[Before-and-after page screenshots]
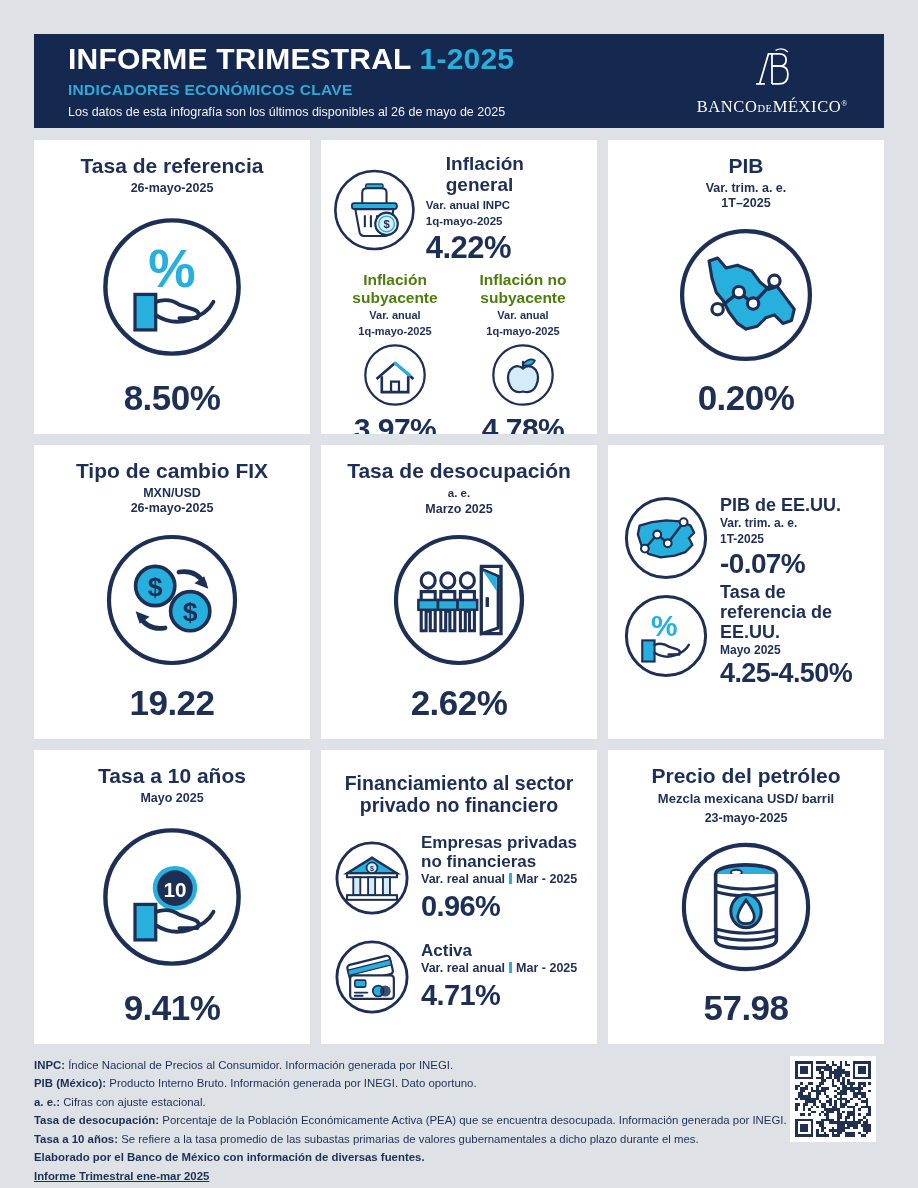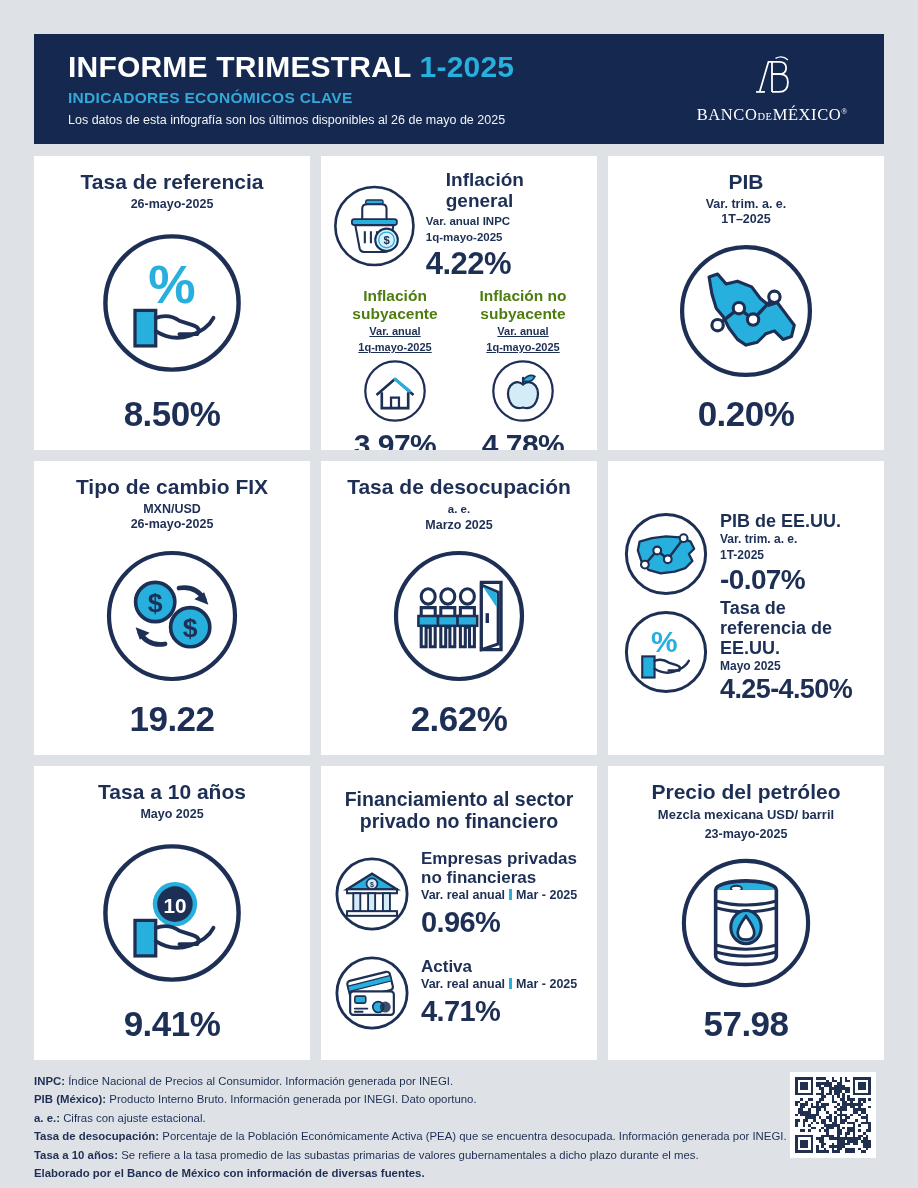--- a/index.html
+++ b/index.html
@@ -8,21 +8,21 @@
     background: #dee1e6;
     font-family: "Liberation Sans", sans-serif;
     overflow: hidden;
   }
   .page { position: relative; width: 918px; height: 1188px; padding: 0 18px; }
 
   
   .header {
     position: relative;
     margin: 34px 16px 0 16px;
-    height: 110px;
+    height: 94px;
     background: #142850;
     display: flex; align-items: center;
     padding: 0 28px 0 34px;
   }
   .header-left { flex: 1 1 auto; }
   .h-title {
     font-size: 30px; font-weight: bold; color: #ffffff;
     letter-spacing: 0.2px; line-height: 1.05;
   }
   .h-title .accent { color: #27b0dd; }
@@ -75,21 +75,21 @@
 
   
   .inflation-top { display: flex; align-items: center; gap: 8px; width: 100%; justify-content: center; }
   .inflation-top-text { text-align: left; }
   .inflation-top-text .t { font-size: 19px; font-weight: bold; color: #1d2f54; line-height: 1.1; padding-left: 20px; }
   .inflation-top-text .s { font-size: 11.5px; font-weight: bold; color: #1d2f54; line-height: 1.25; margin-top: 2px;}
   .inflation-top-text .v { font-size: 31px; font-weight: bold; color: #1d2f54; line-height: 1.15; margin-top: 1px; letter-spacing: -0.5px;}
   .inflation-bottom { display: flex; width: 100%; margin-top: 6px; }
   .inf-col { flex: 1 1 50%; display: flex; flex-direction: column; align-items: center; }
   .inf-col .t { font-size: 15.5px; font-weight: bold; color: #4d7c0f; text-align: center; line-height: 1.12; }
-  .inf-col .s { font-size: 11px; font-weight: bold; color: #1d2f54; text-align: center; line-height: 1.2; margin-top: 3px; text-decoration: underline;}
+  .inf-col .s { font-size: 11px; font-weight: bold; color: #1d2f54; text-align: center; line-height: 1.2; margin-top: 3px;}
   .inf-col .v { font-size: 30px; font-weight: bold; color: #1d2f54; margin-top: 2px; letter-spacing: -0.5px;}
 
   
   .srow { display: flex; align-items: center; gap: 10px; width: 100%; }
   .srow .txt { flex: 1 1 auto; text-align: left; }
   .srow .t { font-size: 18px; font-weight: bold; color: #1d2f54; line-height: 1.12; }
   .srow .s { font-size: 12px; font-weight: bold; color: #1d2f54; line-height: 1.25; margin-top: 1px; }
   .srow .v { font-size: 28px; font-weight: bold; color: #1d2f54; line-height: 1.18; letter-spacing: -0.6px; }
   .sep-bar { display:inline-block; width: 3px; height: 11px; background:#27b0dd; vertical-align:-1px; margin: 0 4px; }
 

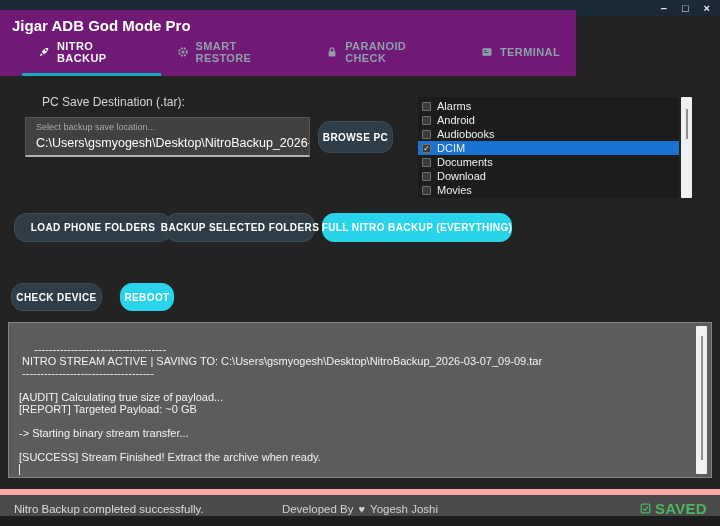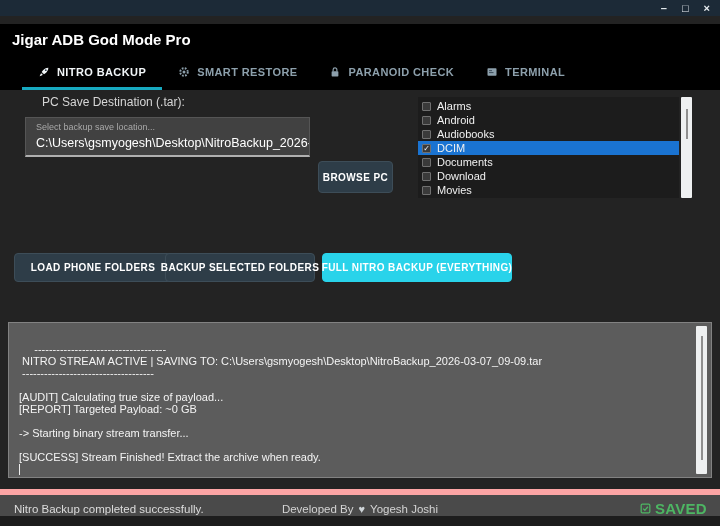--- a/index.html
+++ b/index.html
@@ -7,38 +7,38 @@
               font-family:"Liberation Sans", sans-serif; }
   .window { position:relative; width:720px; height:526px; background:#232323; }
 
   
   .titlebar { position:absolute; left:0; top:0; width:720px; height:16px; background:#1c2a37; }
   .win-controls { position:absolute; right:10px; top:0; height:16px; display:flex; gap:15px;
                   align-items:center; color:#e9eef2; font-size:11px; font-weight:bold; line-height:16px; }
   .win-controls span { cursor:default; }
 
   
-  .header { position:absolute; left:0; top:24px; width:720px; height:66px; background:#000000; }
+  .header { position:absolute; left:0; top:10px; width:576px; height:66px; background:#701a75; }
   .app-title { position:absolute; left:12px; top:7px; font-size:15px; font-weight:bold; color:#ffffff; }
   .tabs { position:absolute; left:22px; bottom:0; display:flex; }
   .tab { display:flex; align-items:center; gap:7px; padding:9px 16px; font-size:11px; font-weight:bold;
          letter-spacing:.4px; color:#8da0ac; border-bottom:3px solid transparent; cursor:default; }
   .tab.active { color:#f2f6f8; border-bottom-color:var(--tab-teal); }
   .tab svg { display:block; }
 
   
   .field-label { position:absolute; left:25px; top:95px; font-size:12px; color:#d6d6d6;margin-left:17px; }
   .entry { position:absolute; left:25px; top:117px; width:285px; height:40px; background:#414141;
            border:1px solid #555; border-bottom:2px solid #b0b0b0; overflow:hidden; }
   .entry .ph { position:absolute; left:10px; top:4px; font-size:9px; color:#a9a9a9; white-space:nowrap; }
   .entry .val { position:absolute; left:10px; top:18px; font-size:12.5px; color:#ffffff; white-space:nowrap; }
 
   .btn { position:absolute; display:flex; align-items:center; justify-content:center;
          background:#2e3d48; color:#fff; font-weight:bold; font-size:10px; letter-spacing:.4px;
-         border:1px solid #3d4d58; border-radius:4px; white-space:nowrap; cursor:default;margin-top:40px; }
+         border:1px solid #3d4d58; border-radius:12px; white-space:nowrap; cursor:default; }
   .btn.cyan { background:var(--accent); border-color:var(--accent); }
 
   #browse-btn { left:318px; top:121px; width:75px; height:32px; }
   #load-btn   { left:14px;  top:213px; width:158px; height:29px; }
   #sel-btn    { left:165px; top:213px; width:150px; height:29px; }
   #full-btn   { left:322px; top:213px; width:190px; height:29px; }
   #check-btn  { left:11px;  top:283px; width:91px;  height:28px; }
   #reboot-btn { left:120px; top:283px; width:54px;  height:28px; }
 
   

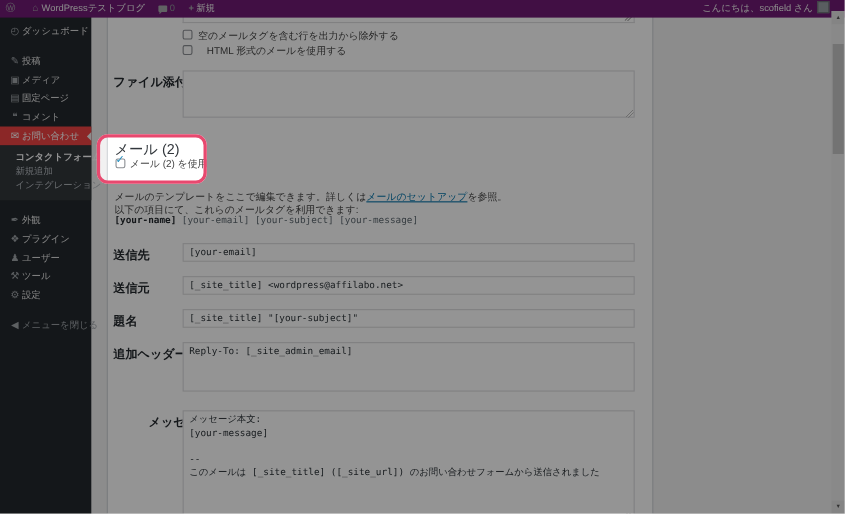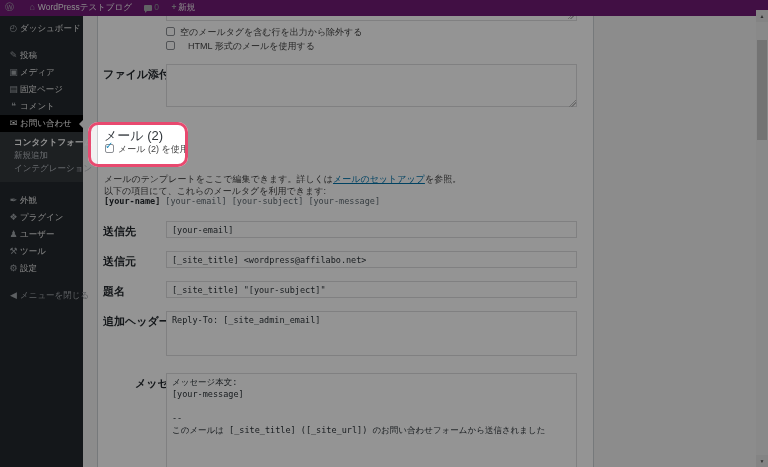--- a/index.html
+++ b/index.html
@@ -17,21 +17,21 @@
                  border:2px solid transparent;border-top-color:#a7aaad;border-left-color:#a7aaad;}
   .ab-right{position:absolute;right:14px;top:0;height:14px;}
   .avatar{display:inline-block;width:9px;height:9px;background:#9aa0a5;border:1px solid #6c7176;
           vertical-align:middle;margin-left:4px;position:relative;top:-1px;}
   
   #sidebar{position:absolute;left:0;top:14px;width:83px;height:453px;background:#23282d;z-index:5;
            padding-top:6px;box-sizing:border-box;}
   .mi{position:relative;height:17px;line-height:17px;color:#e5e5e5;font-size:8.5px;white-space:nowrap;
       padding-left:7px;cursor:pointer;}
   .mi-icon{display:inline-block;width:13px;color:#a0a5aa;font-size:9px;text-align:center;}
-  .mi.active{background:#000000;color:#fff;}
+  .mi.active{background:#ef4444;color:#fff;}
   .mi.active .mi-icon{color:#fff;}
   .mi.muted{color:#a0a5aa;}
   .mi-sep{height:10px;}
   .mi-arrow{position:absolute;right:0;top:4.5px;width:0;height:0;
             border:4px solid transparent;border-right-color:#f1f1f1;}
   .submenu{background:#32373c;padding:4px 0 7px 0;}
   .smi{height:13px;line-height:13px;font-size:8.5px;color:#b4b9be;padding-left:14px;white-space:nowrap;cursor:pointer;}
   .smi.current{color:#fff;font-weight:bold;}
   
   #content{position:absolute;left:0;top:0;width:768px;height:467px;}
@@ -73,20 +73,21 @@
 </head>
 <body>
 
 <div id="screen">
 
   <div id="adminbar">
     <span class="ab-item"><span class="ab-icon">Ⓦ</span></span>
     <span class="ab-item"><span class="ab-icon">⌂</span><span>WordPressテストブログ</span></span>
     <span class="ab-item"><span class="bubble"></span><span class="ab-count">0</span></span>
     <span class="ab-item"><span class="ab-plus">+</span><span>新規</span></span>
+    <span class="ab-right"><span>こんにちは、scofield さん</span><span class="avatar"></span></span>
   </div>
 
   <div id="sidebar">
     <div id="sidebar-menu">
         <div class="mi"><span class="mi-icon">◴</span><span class="mi-label">ダッシュボード</span></div>
         <div class="mi-sep"></div>
         <div class="mi"><span class="mi-icon">✎</span><span class="mi-label">投稿</span></div>
         <div class="mi"><span class="mi-icon">▣</span><span class="mi-label">メディア</span></div>
         <div class="mi"><span class="mi-icon">▤</span><span class="mi-label">固定ページ</span></div>
         <div class="mi"><span class="mi-icon">❝</span><span class="mi-label">コメント</span></div>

● Your assignment: Nothing but the lines from the first line of the data above through the line holding "11.5px; font-weight: bold;" may appear in the response, copied exactly and without pictures.

● Completed task:
--- a/index.html
+++ b/index.html
@@ -8,21 +8,21 @@
     background: #dee1e6;
     font-family: "Liberation Sans", sans-serif;
     overflow: hidden;
   }
   .page { position: relative; width: 918px; height: 1188px; padding: 0 18px; }
 
   
   .header {
     position: relative;
     margin: 34px 16px 0 16px;
-    height: 110px;
+    height: 94px;
     background: #142850;
     display: flex; align-items: center;
     padding: 0 28px 0 34px;
   }
   .header-left { flex: 1 1 auto; }
   .h-title {
     font-size: 30px; font-weight: bold; color: #ffffff;
     letter-spacing: 0.2px; line-height: 1.05;
   }
   .h-title .accent { color: #27b0dd; }
@@ -75,21 +75,21 @@
 
   
   .inflation-top { display: flex; align-items: center; gap: 8px; width: 100%; justify-content: center; }
   .inflation-top-text { text-align: left; }
   .inflation-top-text .t { font-size: 19px; font-weight: bold; color: #1d2f54; line-height: 1.1; padding-left: 20px; }
   .inflation-top-text .s { font-size: 11.5px; font-weight: bold; color: #1d2f54; line-height: 1.25; margin-top: 2px;}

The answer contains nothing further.